> Exercise goal
Nothing but the text of the listing, repeated exactly, belongs in the answer; leave the images out.
++++ Information given
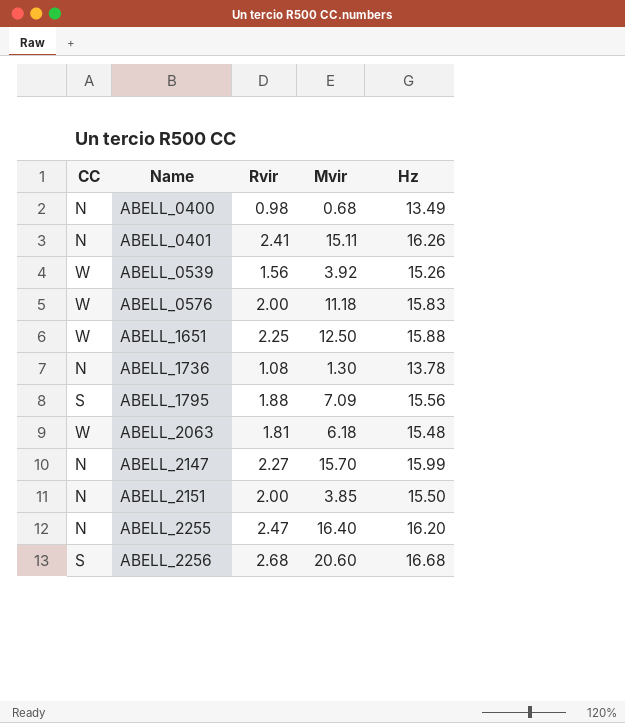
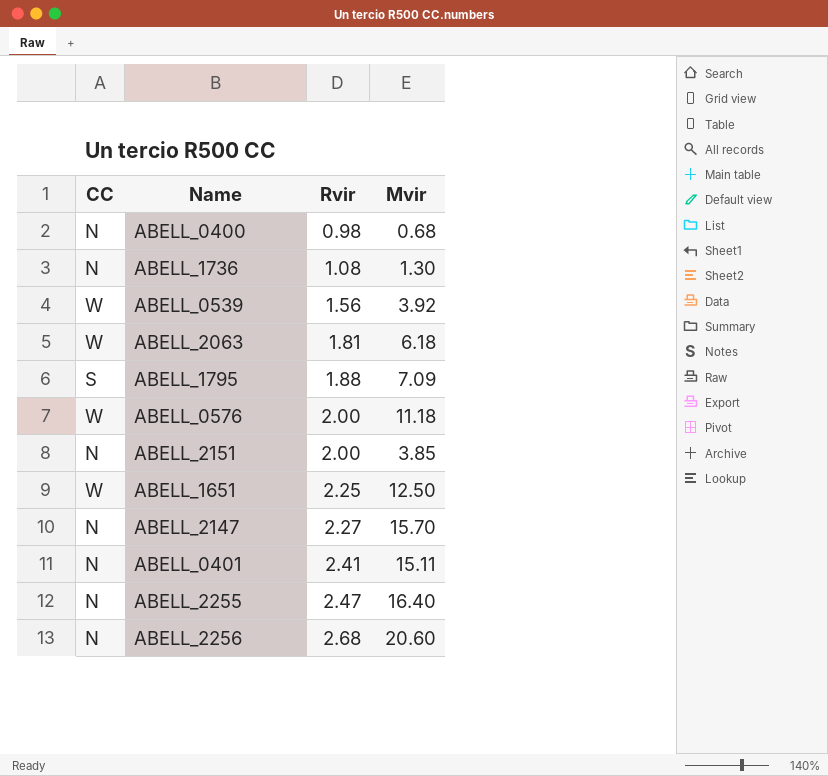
row order: Name ascending -> Rvir ascending
column Hz | position: 5 -> none
ABELL_2256 | CC: S -> N

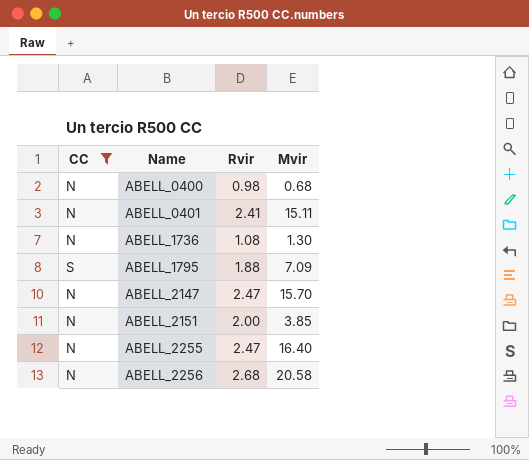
filter: none -> CC != W
row order: Rvir ascending -> Name ascending
ABELL_2147 | Rvir: 2.27 -> 2.47
ABELL_2256 | Mvir: 20.60 -> 20.58

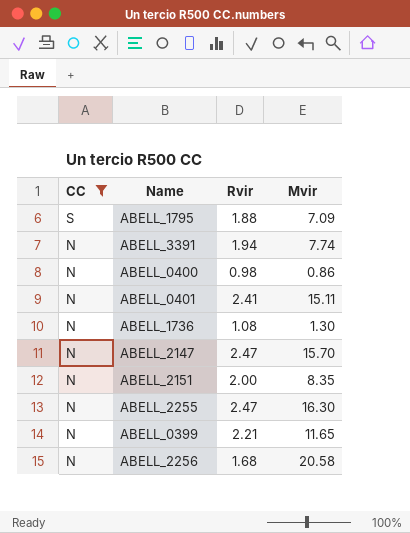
row order: Name ascending -> CC descending
row ABELL_3391: none -> N | 1.94 | 7.74
ABELL_0400 | Mvir: 0.68 -> 0.86
ABELL_2151 | Mvir: 3.85 -> 8.35
ABELL_2255 | Mvir: 16.40 -> 16.30
row ABELL_0399: none -> N | 2.21 | 11.65
ABELL_2256 | Rvir: 2.68 -> 1.68

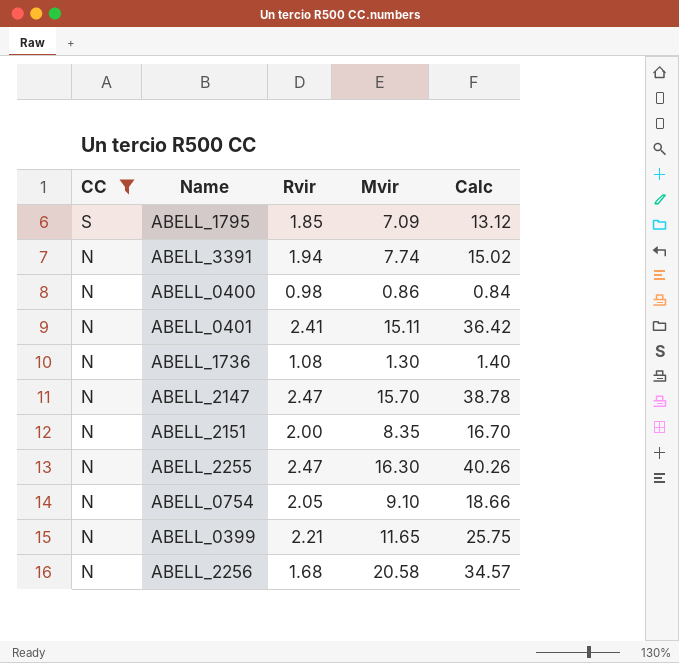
column Calc | formula: none -> [Rvir] * [Mvir]
ABELL_1795 | Rvir: 1.88 -> 1.85
row ABELL_0754: none -> N | 2.05 | 9.10 | 18.66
++++++++
> Task solution
row order: Name ascending -> Rvir ascending
column Hz | position: 5 -> none
ABELL_2256 | CC: S -> N

filter: none -> CC != W
row order: Rvir ascending -> Name ascending
ABELL_2147 | Rvir: 2.27 -> 2.47
ABELL_2256 | Mvir: 20.60 -> 20.58

row order: Name ascending -> CC descending
row ABELL_3391: none -> N | 1.94 | 7.74
ABELL_0400 | Mvir: 0.68 -> 0.86
ABELL_2151 | Mvir: 3.85 -> 8.35
ABELL_2255 | Mvir: 16.40 -> 16.30
row ABELL_0399: none -> N | 2.21 | 11.65
ABELL_2256 | Rvir: 2.68 -> 1.68

column Calc | formula: none -> [Rvir] * [Mvir]
ABELL_1795 | Rvir: 1.88 -> 1.85
row ABELL_0754: none -> N | 2.05 | 9.10 | 18.66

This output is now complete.